Taylor Breckles completed her MA in English at SFU in 2022. Her research interests include Indigenous studies, media history, humour studies, and sociolinguistics.

Alyssa Bridgman

Alyssa Bridgman recently completed an English MA at Simon Fraser University. Her interests are 19th-century American, Canadian, and Scottish literatures, as well as contemporary poetry. She is the 2020-21 recipient of the David and Mary Macaree Graduate Fellowship in Scottish Studies.

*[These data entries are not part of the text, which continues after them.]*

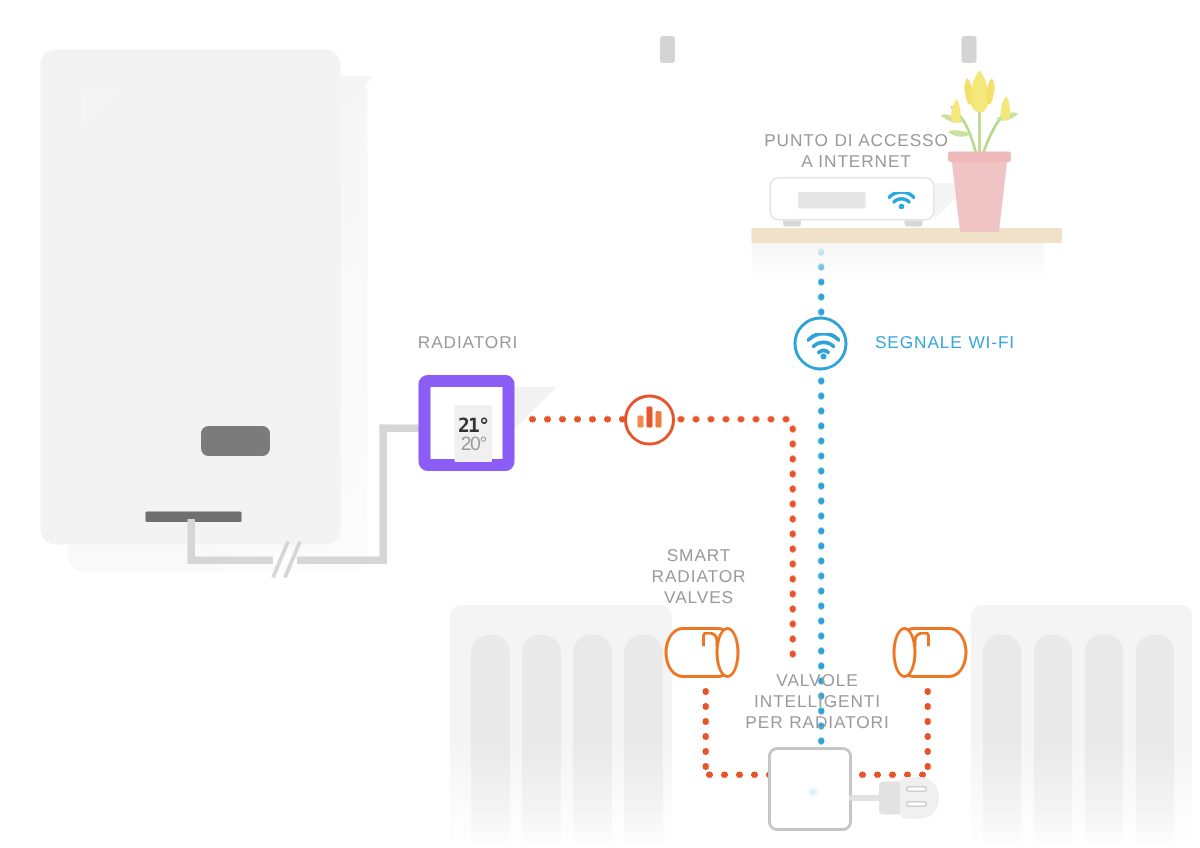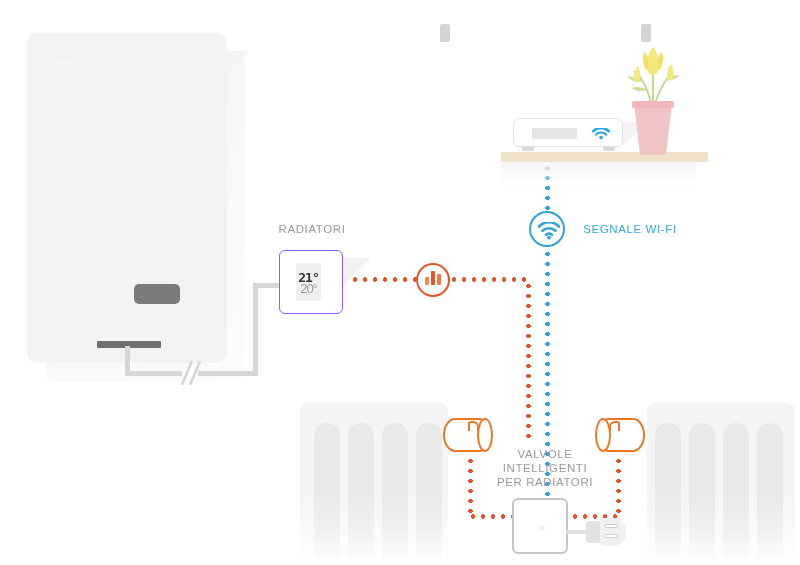"PUNTO DI ACCESSO" div.lbl { html: none -> <div>PUNTO DI ACCESSO A INTERNET</div> }
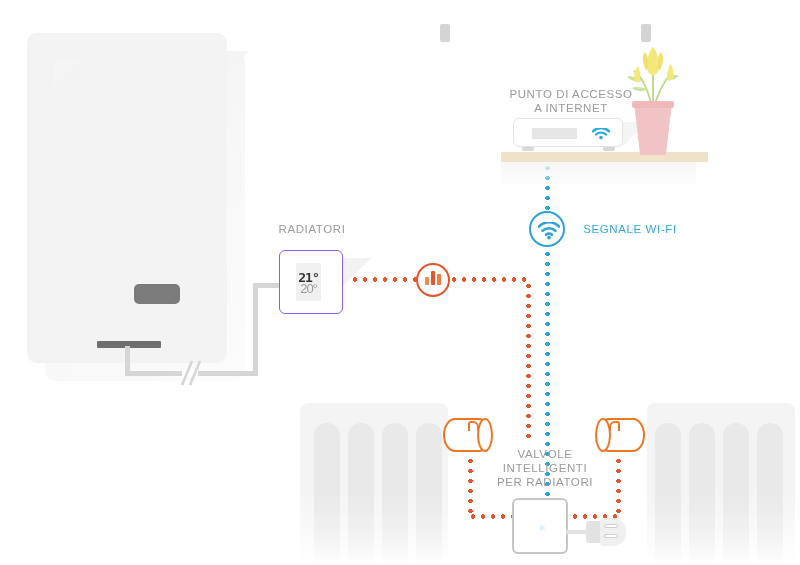"21°" #thermostat { border: 1px solid #8b5cf6 -> 8px solid #8b5cf6 }
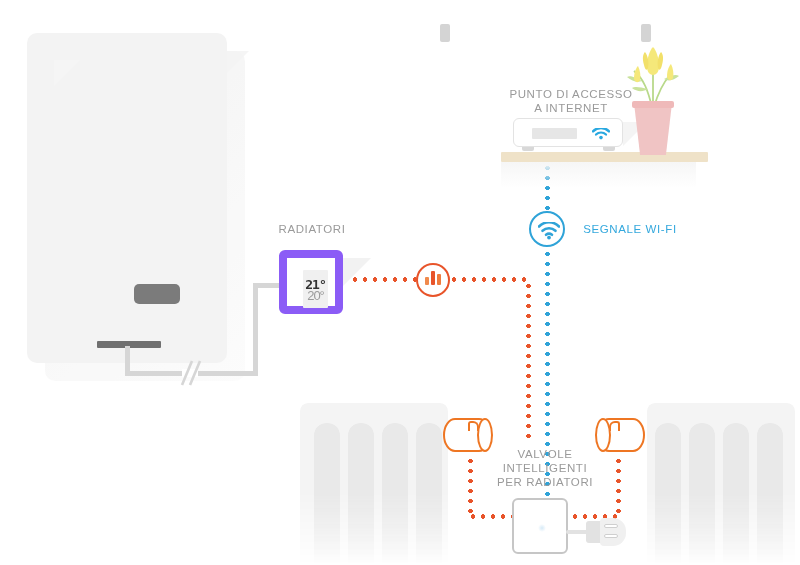"SMART" div.lbl { html: none -> <div>SMART RADIATOR VALVES</div> }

Past Research Assistants (Edinburgh)

Georgia Vullinghs

Dr Georgia Vullinghs (active on the project Dec., 2021 to Feb., 2022) is a historian based in Edinburgh. Her PhD thesis was titled ‘Loyal Exchange: the material and visual culture of Jacobite exile, c.1716 – c.1760’ (University of Edinburgh, 2021). It explored the presence of the Stuart court in Rome, and the role of objects in the relationship between the exiled royals and their supporters. In addition to the history of Jacobite material culture, Georgia’s research interests are in Scottish cultural history, material culture and emotions, and women’s histories. Georgia is currently working as Curator of Modern and Contemporary History at National Museums Scotland.

Harry Lewis

Harry Lewis is a PhD student at the University of Edinburgh working on an dissertation on "Jacobitism and the British Caribbean: a study of Catholicism, Sedition and Otherness, 1688-1745"

Other DHIL Collaborators

Rebecca Dowson

Rebecca Dowson is a Digital Scholarship Librarian and is a founding member of the DHIL. In her role, Rebecca supports researchers at all levels who are engaged with digital humanities through project consultations, digital skill development workshops, and coordinating the Library's resources in digitization and project hosting. Her research interests include the intersection of libraries and digital humanities, with a particular interest in digital cultural heritage projects, digital skill building, and new forms of scholarly publishing.

Andrew Gardener

Andrew Gardener is a Developer in the DHIL. Andrew has more than a decade of experience as a full stack developer in post-secondary teaching and learning, having previously worked as a Programmer at the UBC Centre for Teaching, Learning and Technology, as a Software Developer at the Concordia University Centre for the Study of Learning and Performance, and as a Web Developer at Vanier College. Andrew has a Bachelor of Computing Science from Concordia University.

Tony Lu

Tony Lu is the designer of the Lyon in Mourning logos. He is a Graphics Technician at Simon Fraser University Library.

Michael Joyce

Michael Joyce enjoys writing software that talks to other software because he’s bad at talking to people and doesn’t understand apostrophes. He brings 15 years of digital humanities and web application development to the DHIL, including working as Web and Data Services Developer for the Bennett Library, a Programmer Analyst for UBC Mathematics, and a Web Developer at the Electronic Textual Culture Lab at UVic. He hates spreadsheets and loves highly structured databases.

Rémi Castonguay

Rémi Castonguay (Digital Scholarship Librarian, 2019-2020) received his Masters in Library and Information Studies from McGill University in 2000 and an M.A. in musicology from Hunter College in 2008. His varied experience in New York City took him from the Frick Collection to Columbia University and the City University of New York. He was Public Services and Project Librarian at Yale University's Gilmore Music Library from 2008 to 2015. In British Columbia he worked at Lucidea, an ILS software company based in Richmond, as a project management librarian until May 2019. In recent years his work has focused on online streaming services, film preservation, social media, and the digital humanities.